WORK TO BE COMPLETED
All entries are to be transcribed exactly. Pictures are not part of the copy.

SUPPLIED INFORMATION
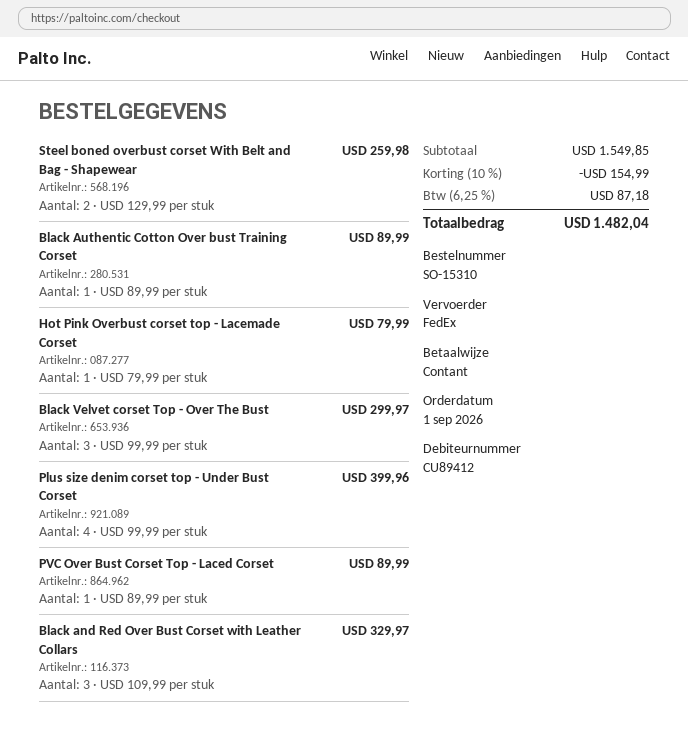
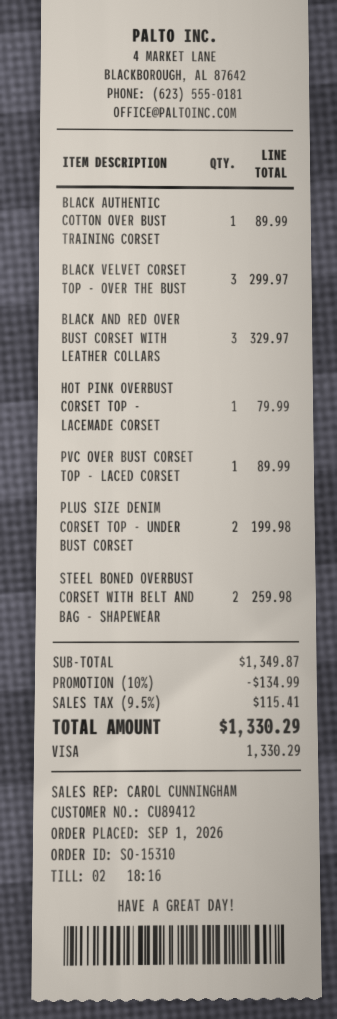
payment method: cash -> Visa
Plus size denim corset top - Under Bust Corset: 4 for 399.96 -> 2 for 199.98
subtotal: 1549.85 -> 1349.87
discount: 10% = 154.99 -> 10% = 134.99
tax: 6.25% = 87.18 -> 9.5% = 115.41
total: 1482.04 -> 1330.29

EXERCISE OUTPUT
payment method: cash -> Visa
Plus size denim corset top - Under Bust Corset: 4 for 399.96 -> 2 for 199.98
subtotal: 1549.85 -> 1349.87
discount: 10% = 154.99 -> 10% = 134.99
tax: 6.25% = 87.18 -> 9.5% = 115.41
total: 1482.04 -> 1330.29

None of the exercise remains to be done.